Open shunshou opened this issue 10 years ago • 3 comments

I'm trying to make a very generic counter template, where given a set of user parameters, I'll get back a counter with just the right amount of IO for control signals (i.e. sometimes [call it a SimpleCounter] you want the counter to change every clock cycle, other times you want it to change every 3 clock cycles; in the former case, I don't want to have to manually hook the change input to Bool(true). I'd rather just not have a change input and get rid of the mux). What's the best way to conditionally add signals to an IO bundle?

It seems like there is a + operator that will create a new Bundle that is composed of the elements of the two bundles being added, but does that actually work / does someone have an example for how to use it?
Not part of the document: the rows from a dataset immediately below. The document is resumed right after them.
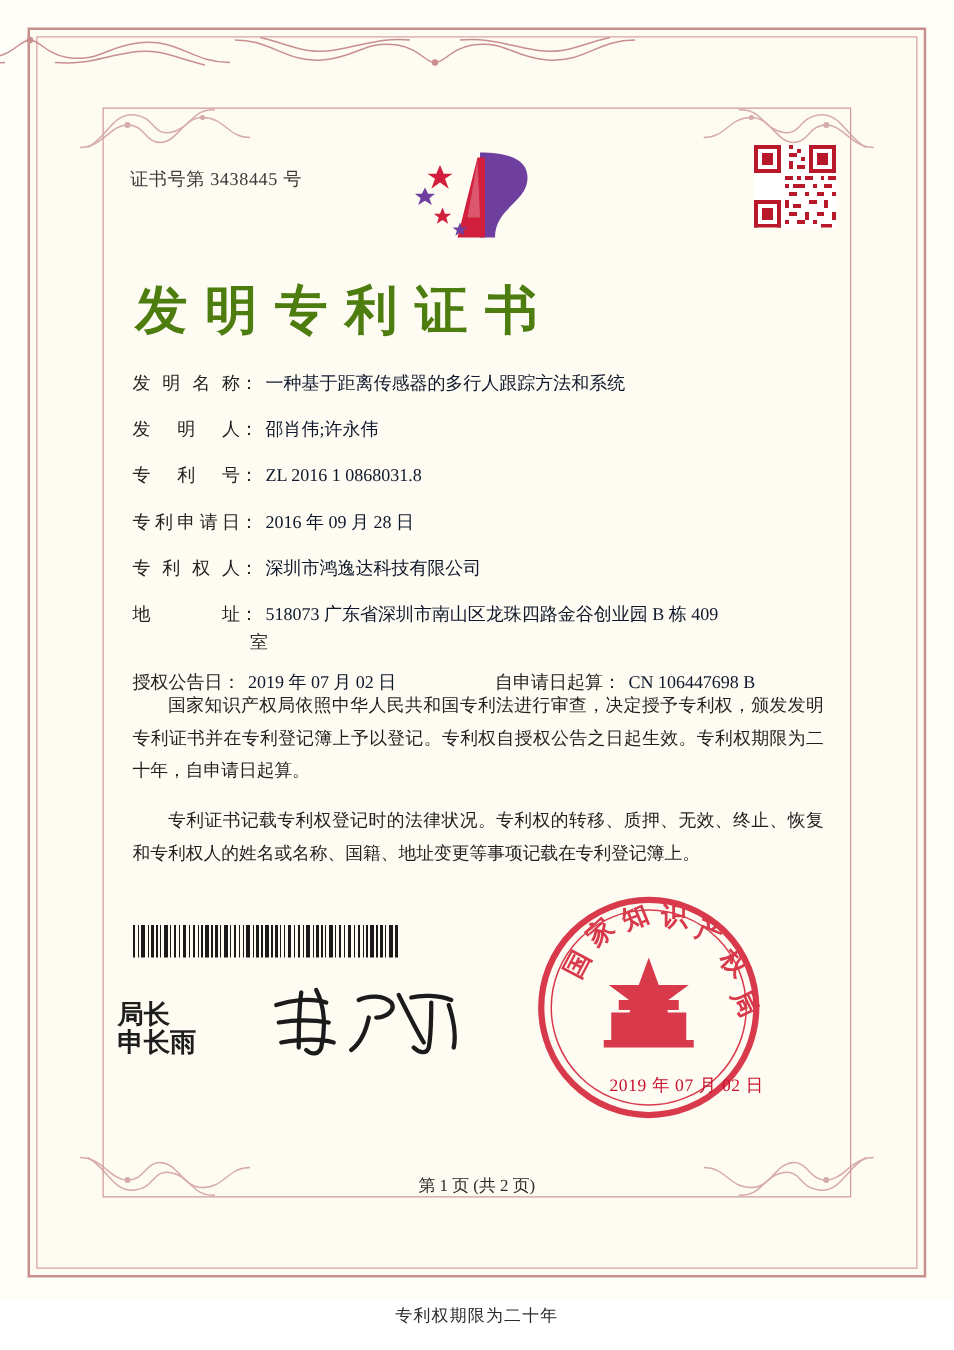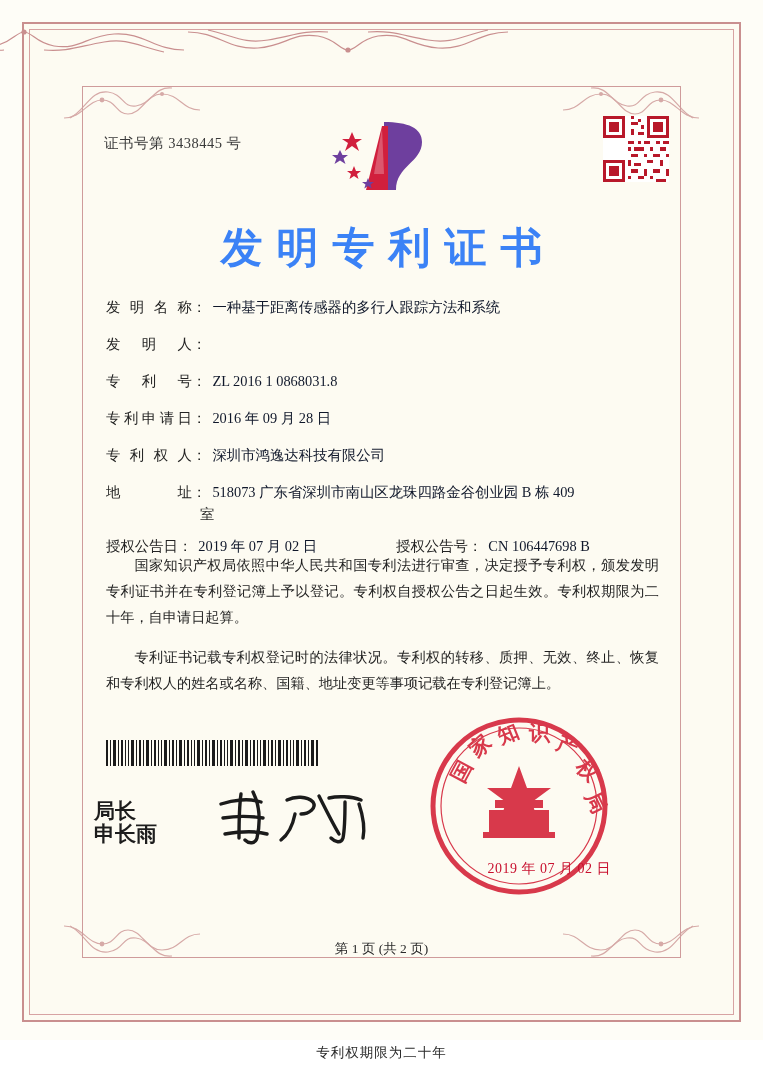"发明专利证书" .title { color: #3b82f6 -> #4d7c0f; text-align: center -> left }
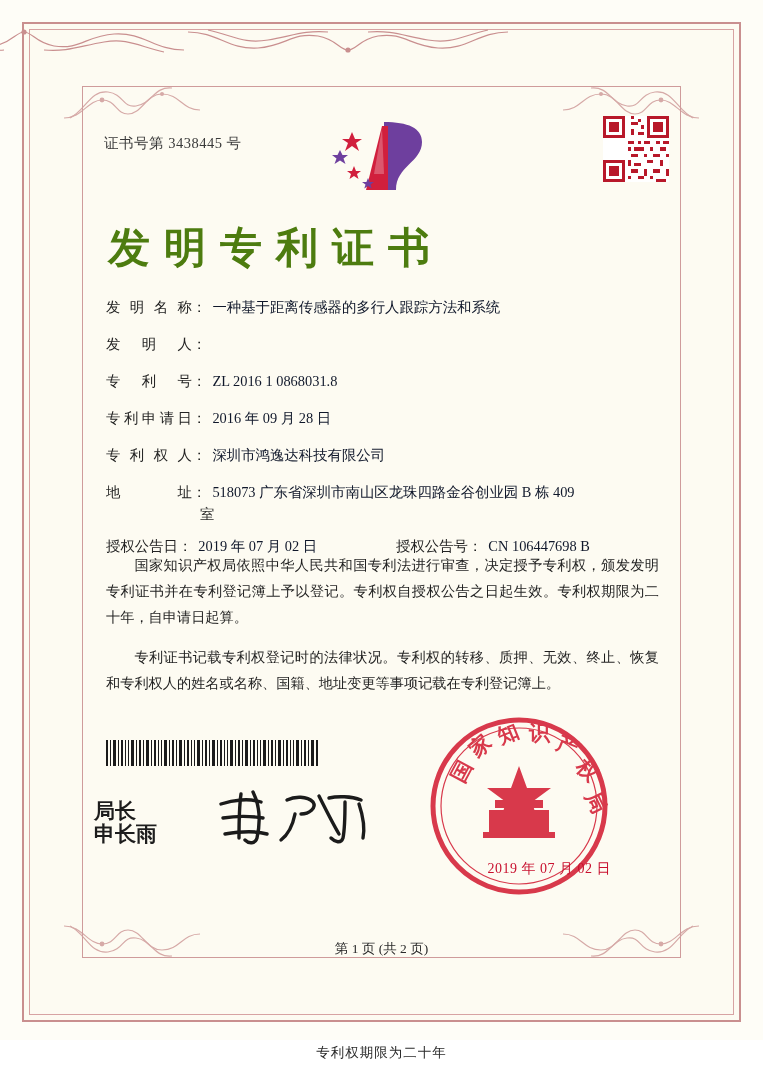"邵肖伟;许永伟" div.fv { html: none -> <div>邵肖伟;许永伟</div> }
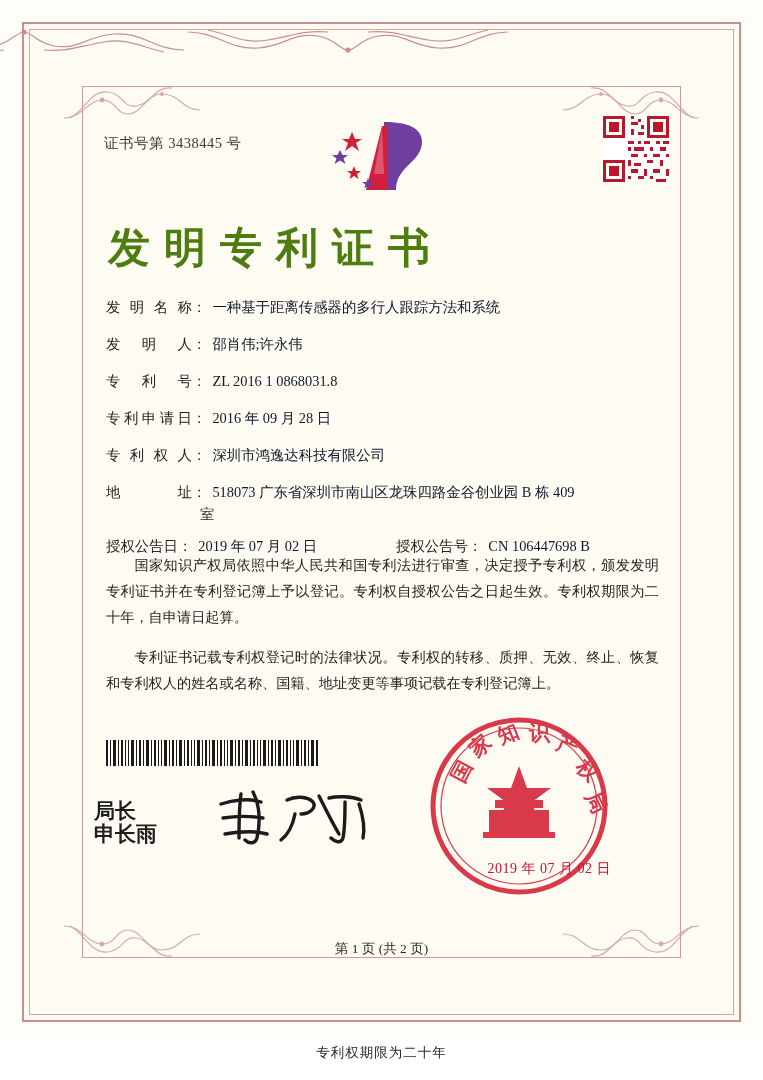"授权公告号" span { text: 授权公告号 -> 自申请日起算 }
I keep getting an error saying that a signal I expect to see in the resultant bundle doesn't exist in Bundle.

shunshou avatar Oct 29 '15 10:10 shunshou

On 2015-10-29 11:07, Angie Wang wrote:

I'm trying to make a very generic counter template, where given a set of user parameters, I'll get back a counter with just the right amount of IO for control signals (i.e. sometimes [call it a SimpleCounter] you want the counter to change every clock cycle, other times you want it to change every 3 clock cycles; in the former case, I don't want to have to manually hook the change input to Bool(true). I'd rather just not have a change input and get rid of the mux). What's the best way to conditionally add signals to an IO bundle?

It seems like there is a + operator that will create a new Bundle that is composed of the elements of the two bundles being added, but does that actually work / does someone have an example for how to use it? I keep getting an error saying that a signal I expect to see in the resultant bundle doesn't exist in Bundle.

I don't know if it's really the most elegant way, but the Patmos processor uses reflection to add I/O pins depending on the configuration. The function genTraitedClass (https://github.com/t-crest/patmos/blob/master/hardware/src/util/Config.scala#L429) takes a base class and adds traits (which represent the pins to add) as needed. For example, if Patmos had a UART as its only I/O device, the function would generate a class definition "class TraitPatmosCoreIO_Uart extends patmos.PatmosCoreIO with io.Uart.Pins" for the io bundle of the processor core. PatmosCoreIO has the default signals, and the trait Uart.Pins adds the I/O pins. The generated class has therefore all the signals and can be used just like any other bundle. As the generated class passes the Scala type checking, no magic is required from Chisel.

Cheers, Wolfgang

jeuneS2 avatar Oct 29 '15 10:10 jeuneS2

Thanks. I'll give it a shot. :)

shunshou avatar Oct 29 '15 23:10 shunshou

I'm a little confused as to how you got the code to behave well when you're specifying T (I'm not familiar with reflection). The class (TraitPatmosCoreIO_Uart) has to already exist (although I thought the point of this was to create it at runtime), otherwise it won't compile (type not found error)?